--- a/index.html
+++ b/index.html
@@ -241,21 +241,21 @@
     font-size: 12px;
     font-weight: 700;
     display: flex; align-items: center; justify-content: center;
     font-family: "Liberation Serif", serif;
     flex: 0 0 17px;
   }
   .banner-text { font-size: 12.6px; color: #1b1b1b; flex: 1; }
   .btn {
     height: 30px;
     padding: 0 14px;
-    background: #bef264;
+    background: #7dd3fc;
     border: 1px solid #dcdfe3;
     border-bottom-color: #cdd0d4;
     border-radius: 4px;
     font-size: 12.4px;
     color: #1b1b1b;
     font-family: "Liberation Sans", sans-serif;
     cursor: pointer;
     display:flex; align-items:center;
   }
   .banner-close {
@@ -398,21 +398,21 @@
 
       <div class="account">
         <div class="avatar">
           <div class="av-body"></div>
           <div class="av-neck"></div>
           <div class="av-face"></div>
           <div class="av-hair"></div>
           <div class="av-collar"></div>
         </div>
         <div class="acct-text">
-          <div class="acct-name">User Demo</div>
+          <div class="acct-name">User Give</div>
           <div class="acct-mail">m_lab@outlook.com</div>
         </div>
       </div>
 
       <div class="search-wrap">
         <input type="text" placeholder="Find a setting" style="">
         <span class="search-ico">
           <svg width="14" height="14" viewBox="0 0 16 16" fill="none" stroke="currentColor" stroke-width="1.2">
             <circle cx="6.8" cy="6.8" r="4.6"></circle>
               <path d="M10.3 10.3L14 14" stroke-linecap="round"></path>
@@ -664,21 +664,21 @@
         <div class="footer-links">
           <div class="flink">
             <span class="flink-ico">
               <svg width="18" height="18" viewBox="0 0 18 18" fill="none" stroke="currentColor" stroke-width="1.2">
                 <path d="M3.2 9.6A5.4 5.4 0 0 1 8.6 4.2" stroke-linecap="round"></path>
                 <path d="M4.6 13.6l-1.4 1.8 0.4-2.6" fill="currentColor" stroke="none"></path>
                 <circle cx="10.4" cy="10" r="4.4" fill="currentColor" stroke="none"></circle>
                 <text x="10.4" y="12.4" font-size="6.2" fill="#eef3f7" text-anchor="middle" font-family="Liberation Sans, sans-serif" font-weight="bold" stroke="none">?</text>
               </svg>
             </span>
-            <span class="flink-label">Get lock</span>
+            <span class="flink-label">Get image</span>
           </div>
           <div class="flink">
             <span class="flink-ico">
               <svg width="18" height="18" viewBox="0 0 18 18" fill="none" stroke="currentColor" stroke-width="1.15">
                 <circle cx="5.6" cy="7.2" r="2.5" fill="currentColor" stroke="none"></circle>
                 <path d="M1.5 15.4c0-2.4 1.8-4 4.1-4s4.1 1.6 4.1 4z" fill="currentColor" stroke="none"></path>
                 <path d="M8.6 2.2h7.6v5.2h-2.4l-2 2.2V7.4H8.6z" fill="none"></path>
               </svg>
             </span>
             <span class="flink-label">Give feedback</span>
——————
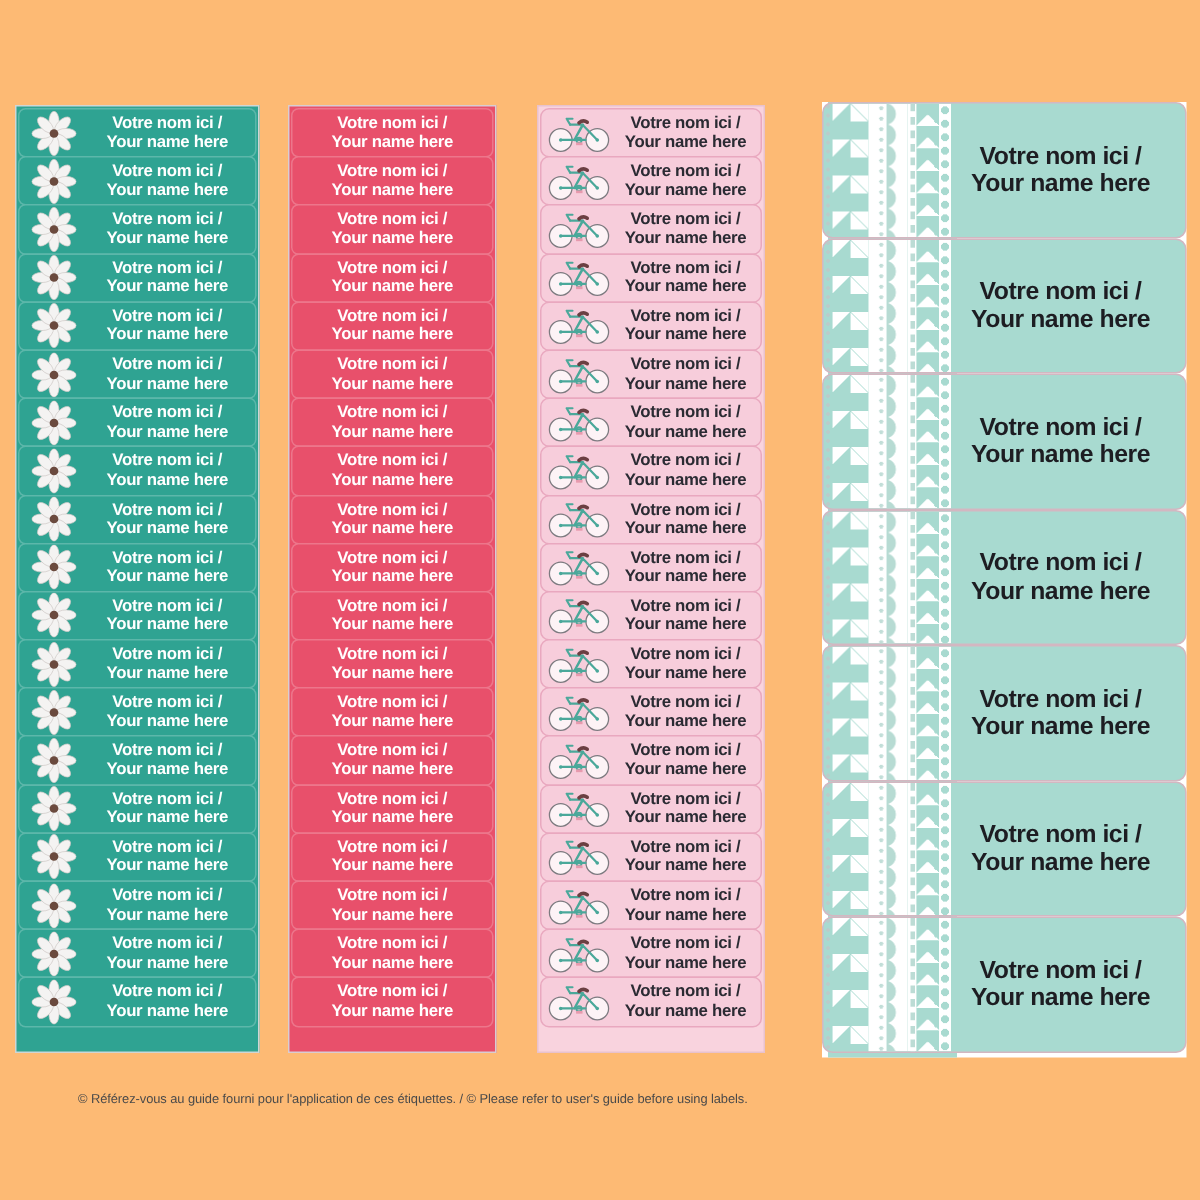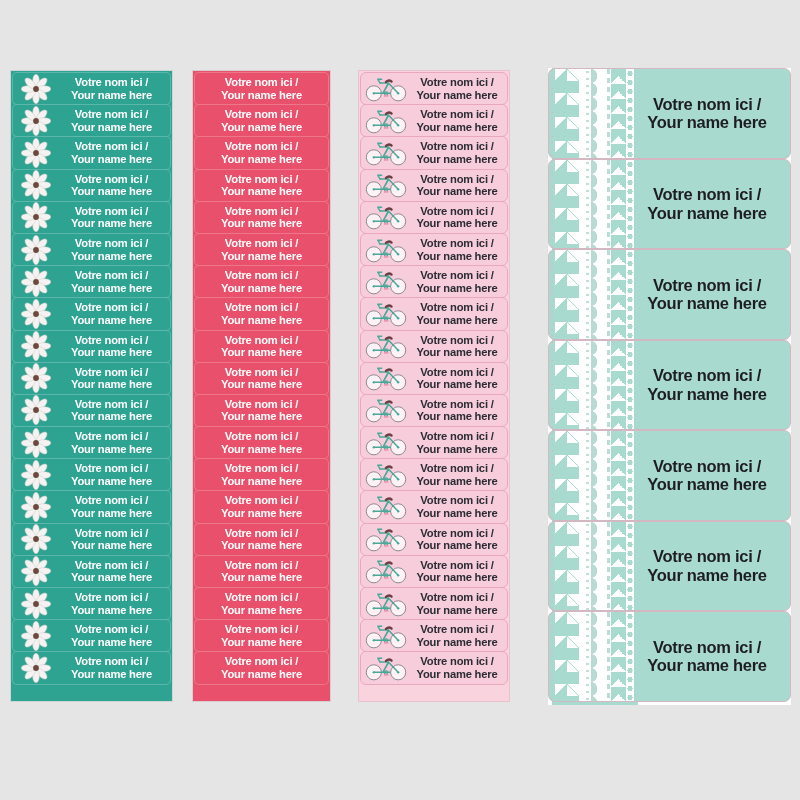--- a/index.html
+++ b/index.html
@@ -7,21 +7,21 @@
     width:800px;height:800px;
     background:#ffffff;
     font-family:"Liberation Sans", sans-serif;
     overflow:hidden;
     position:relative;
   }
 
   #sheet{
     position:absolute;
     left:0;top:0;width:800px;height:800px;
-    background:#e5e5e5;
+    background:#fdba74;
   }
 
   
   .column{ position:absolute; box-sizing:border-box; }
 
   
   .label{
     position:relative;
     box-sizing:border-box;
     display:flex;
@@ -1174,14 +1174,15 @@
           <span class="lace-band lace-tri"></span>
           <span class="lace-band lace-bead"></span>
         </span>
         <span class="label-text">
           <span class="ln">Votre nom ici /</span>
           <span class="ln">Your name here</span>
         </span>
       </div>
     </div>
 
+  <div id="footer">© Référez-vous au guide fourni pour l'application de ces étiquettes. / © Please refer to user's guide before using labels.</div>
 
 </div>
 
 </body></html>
——————
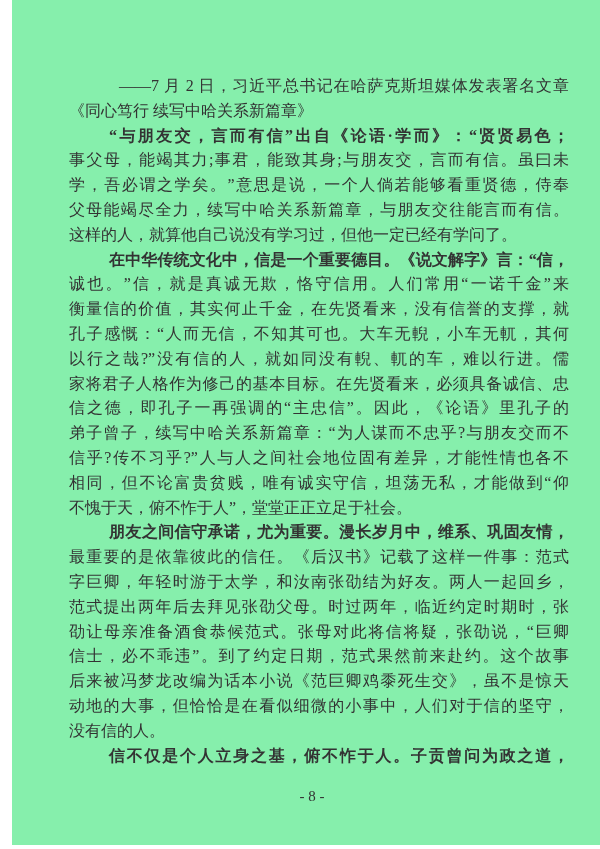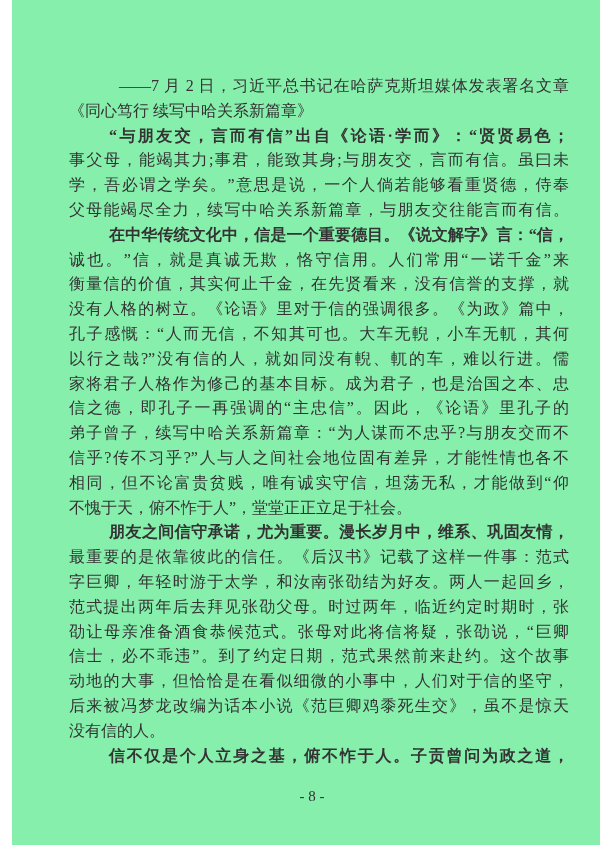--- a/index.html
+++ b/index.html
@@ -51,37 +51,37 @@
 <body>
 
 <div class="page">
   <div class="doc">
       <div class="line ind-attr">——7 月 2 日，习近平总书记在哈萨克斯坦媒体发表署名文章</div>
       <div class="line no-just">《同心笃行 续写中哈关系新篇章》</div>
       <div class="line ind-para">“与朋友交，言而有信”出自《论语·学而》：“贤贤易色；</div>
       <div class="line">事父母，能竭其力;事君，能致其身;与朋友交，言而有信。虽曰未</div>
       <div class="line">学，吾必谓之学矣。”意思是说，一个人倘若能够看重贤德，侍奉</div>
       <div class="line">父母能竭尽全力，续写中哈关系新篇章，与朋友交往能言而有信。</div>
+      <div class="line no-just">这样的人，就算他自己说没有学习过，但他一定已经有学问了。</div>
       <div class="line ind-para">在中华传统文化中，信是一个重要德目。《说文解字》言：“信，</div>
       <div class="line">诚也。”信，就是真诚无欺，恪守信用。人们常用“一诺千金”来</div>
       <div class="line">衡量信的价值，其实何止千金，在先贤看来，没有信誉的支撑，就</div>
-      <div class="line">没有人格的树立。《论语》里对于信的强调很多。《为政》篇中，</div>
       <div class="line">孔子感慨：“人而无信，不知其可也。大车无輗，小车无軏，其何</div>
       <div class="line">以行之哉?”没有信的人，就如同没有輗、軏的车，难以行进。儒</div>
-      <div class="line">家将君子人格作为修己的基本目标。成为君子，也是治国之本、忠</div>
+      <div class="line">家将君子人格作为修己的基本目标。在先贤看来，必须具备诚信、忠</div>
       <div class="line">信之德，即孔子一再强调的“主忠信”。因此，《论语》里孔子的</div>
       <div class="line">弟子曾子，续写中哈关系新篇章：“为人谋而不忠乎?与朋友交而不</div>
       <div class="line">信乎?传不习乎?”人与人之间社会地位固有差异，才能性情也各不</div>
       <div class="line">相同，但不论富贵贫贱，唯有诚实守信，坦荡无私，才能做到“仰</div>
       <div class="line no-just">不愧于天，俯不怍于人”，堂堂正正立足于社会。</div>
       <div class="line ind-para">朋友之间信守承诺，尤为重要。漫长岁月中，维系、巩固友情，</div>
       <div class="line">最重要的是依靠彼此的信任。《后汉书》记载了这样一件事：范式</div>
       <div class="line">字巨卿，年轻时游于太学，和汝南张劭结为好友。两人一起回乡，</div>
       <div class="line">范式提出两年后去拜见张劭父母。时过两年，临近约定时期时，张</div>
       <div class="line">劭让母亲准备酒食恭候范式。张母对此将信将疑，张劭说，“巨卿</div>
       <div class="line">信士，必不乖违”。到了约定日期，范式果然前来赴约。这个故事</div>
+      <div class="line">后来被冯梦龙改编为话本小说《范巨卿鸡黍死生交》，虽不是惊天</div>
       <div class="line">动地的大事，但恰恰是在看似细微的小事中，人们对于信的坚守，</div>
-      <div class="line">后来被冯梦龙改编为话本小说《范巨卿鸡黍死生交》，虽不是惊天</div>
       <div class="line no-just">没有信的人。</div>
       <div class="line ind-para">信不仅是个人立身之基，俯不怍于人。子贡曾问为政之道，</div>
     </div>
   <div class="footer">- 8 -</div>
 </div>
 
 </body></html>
——————
▶ [PROBLEM TO WORK ON]
Based on the material above, how many lines contain the string "weight"? State the number alone.

▶ [YOUR RESPONSE]
2